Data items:

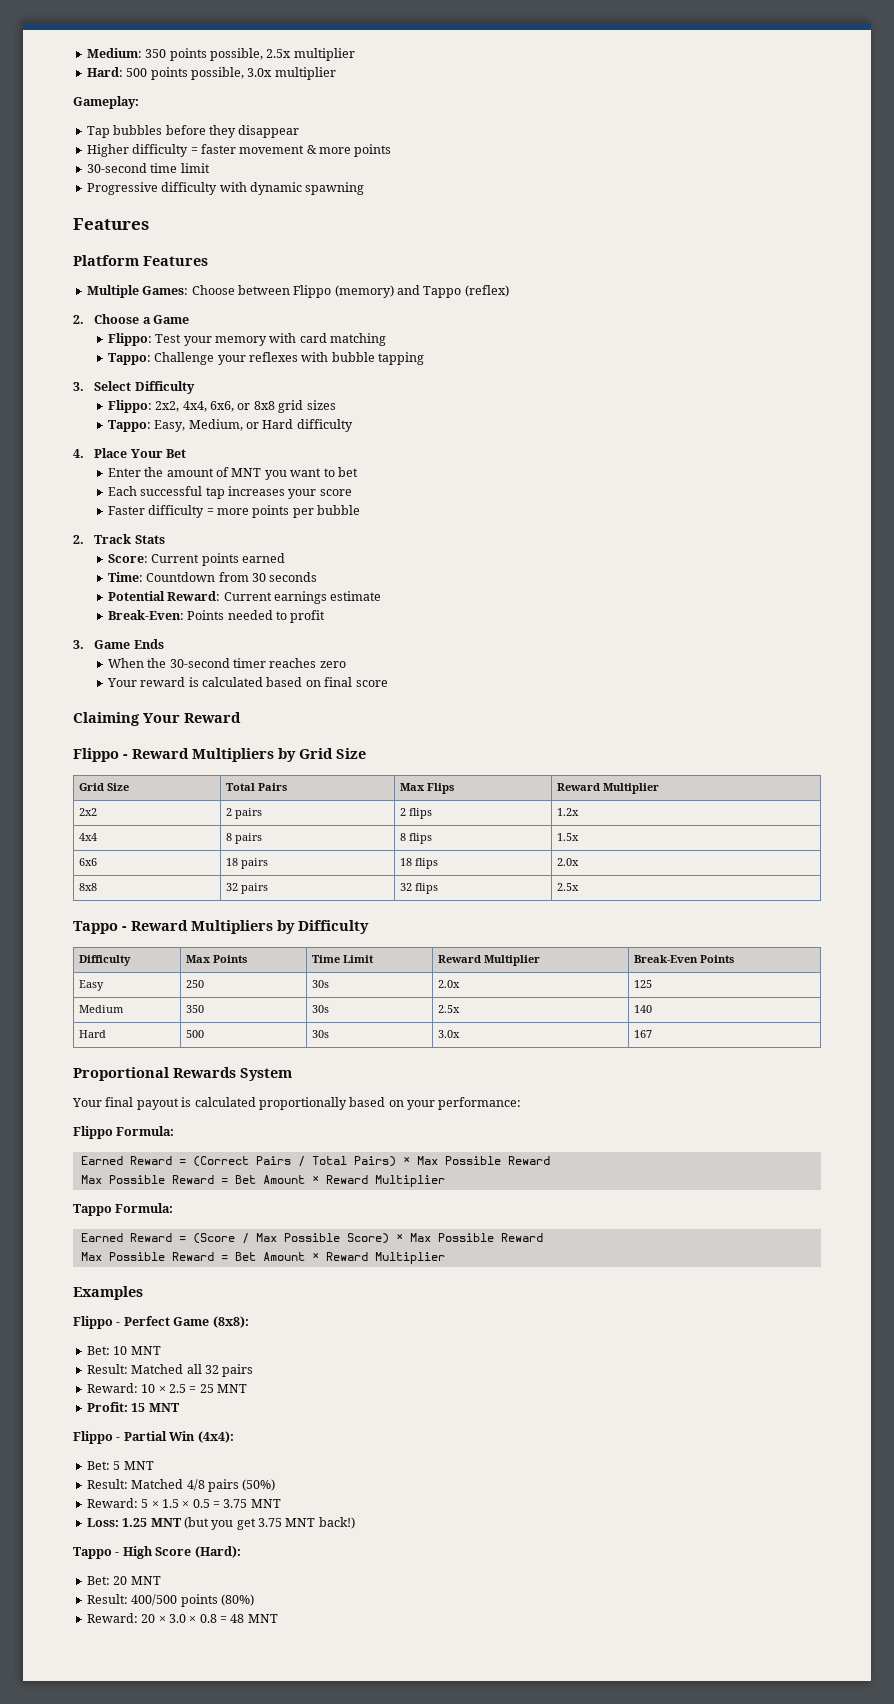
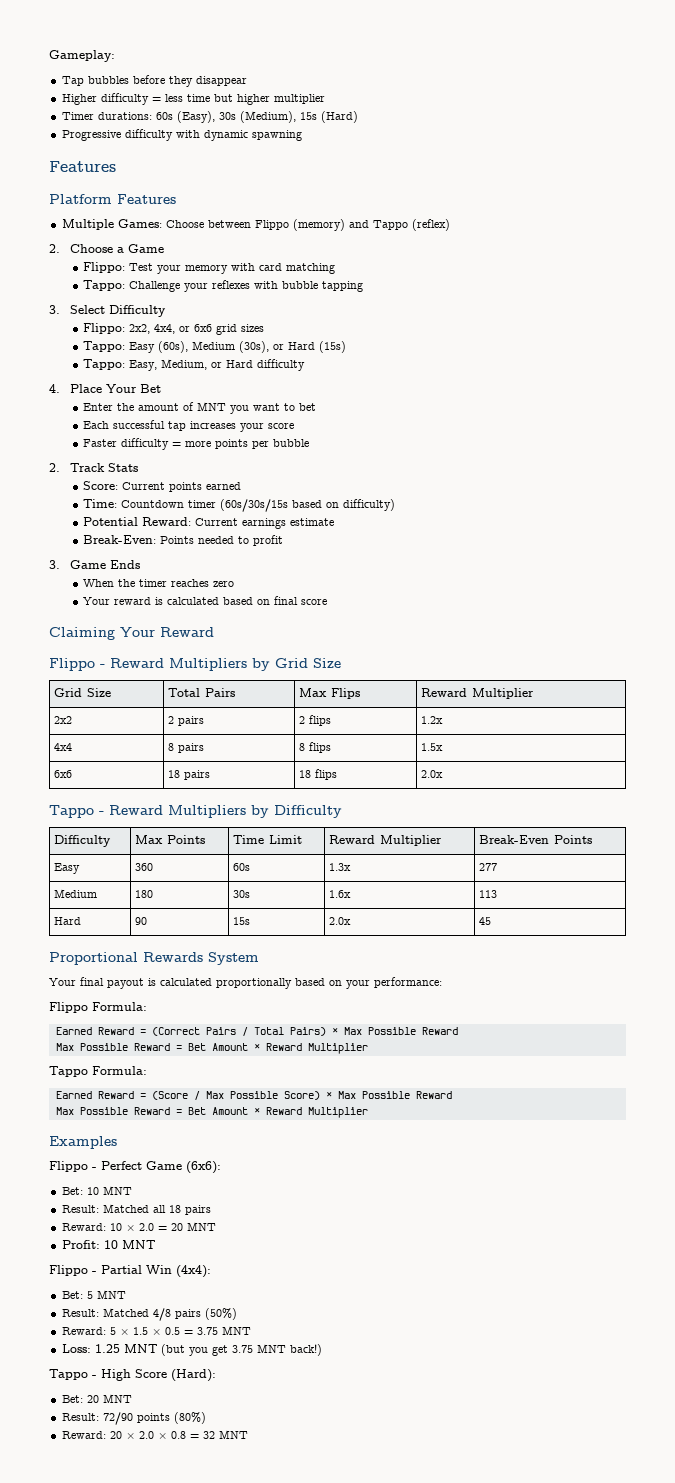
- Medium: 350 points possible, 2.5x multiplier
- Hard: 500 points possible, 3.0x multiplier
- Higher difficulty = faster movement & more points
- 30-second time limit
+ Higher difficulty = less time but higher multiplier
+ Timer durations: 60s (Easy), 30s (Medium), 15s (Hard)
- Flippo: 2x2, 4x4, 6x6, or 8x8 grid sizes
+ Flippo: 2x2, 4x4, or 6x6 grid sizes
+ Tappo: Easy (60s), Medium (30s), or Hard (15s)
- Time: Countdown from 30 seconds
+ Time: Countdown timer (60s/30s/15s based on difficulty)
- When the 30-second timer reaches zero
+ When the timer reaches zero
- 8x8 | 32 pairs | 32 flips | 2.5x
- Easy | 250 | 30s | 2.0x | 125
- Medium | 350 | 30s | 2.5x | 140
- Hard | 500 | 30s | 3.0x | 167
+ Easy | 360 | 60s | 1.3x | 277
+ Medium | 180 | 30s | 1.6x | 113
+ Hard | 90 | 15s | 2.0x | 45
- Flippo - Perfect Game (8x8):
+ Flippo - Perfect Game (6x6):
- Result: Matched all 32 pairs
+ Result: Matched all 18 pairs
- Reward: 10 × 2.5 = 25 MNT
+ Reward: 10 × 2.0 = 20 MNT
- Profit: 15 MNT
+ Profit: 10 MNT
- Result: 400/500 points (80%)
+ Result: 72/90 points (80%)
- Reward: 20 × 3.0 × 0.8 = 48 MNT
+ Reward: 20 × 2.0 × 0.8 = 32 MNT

• [Exercise description]
Without including any pictures, reproduce the data exactly.

• [Final answer]
- Medium: 350 points possible, 2.5x multiplier
- Hard: 500 points possible, 3.0x multiplier
- Higher difficulty = faster movement & more points
- 30-second time limit
+ Higher difficulty = less time but higher multiplier
+ Timer durations: 60s (Easy), 30s (Medium), 15s (Hard)
- Flippo: 2x2, 4x4, 6x6, or 8x8 grid sizes
+ Flippo: 2x2, 4x4, or 6x6 grid sizes
+ Tappo: Easy (60s), Medium (30s), or Hard (15s)
- Time: Countdown from 30 seconds
+ Time: Countdown timer (60s/30s/15s based on difficulty)
- When the 30-second timer reaches zero
+ When the timer reaches zero
- 8x8 | 32 pairs | 32 flips | 2.5x
- Easy | 250 | 30s | 2.0x | 125
- Medium | 350 | 30s | 2.5x | 140
- Hard | 500 | 30s | 3.0x | 167
+ Easy | 360 | 60s | 1.3x | 277
+ Medium | 180 | 30s | 1.6x | 113
+ Hard | 90 | 15s | 2.0x | 45
- Flippo - Perfect Game (8x8):
+ Flippo - Perfect Game (6x6):
- Result: Matched all 32 pairs
+ Result: Matched all 18 pairs
- Reward: 10 × 2.5 = 25 MNT
+ Reward: 10 × 2.0 = 20 MNT
- Profit: 15 MNT
+ Profit: 10 MNT
- Result: 400/500 points (80%)
+ Result: 72/90 points (80%)
- Reward: 20 × 3.0 × 0.8 = 48 MNT
+ Reward: 20 × 2.0 × 0.8 = 32 MNT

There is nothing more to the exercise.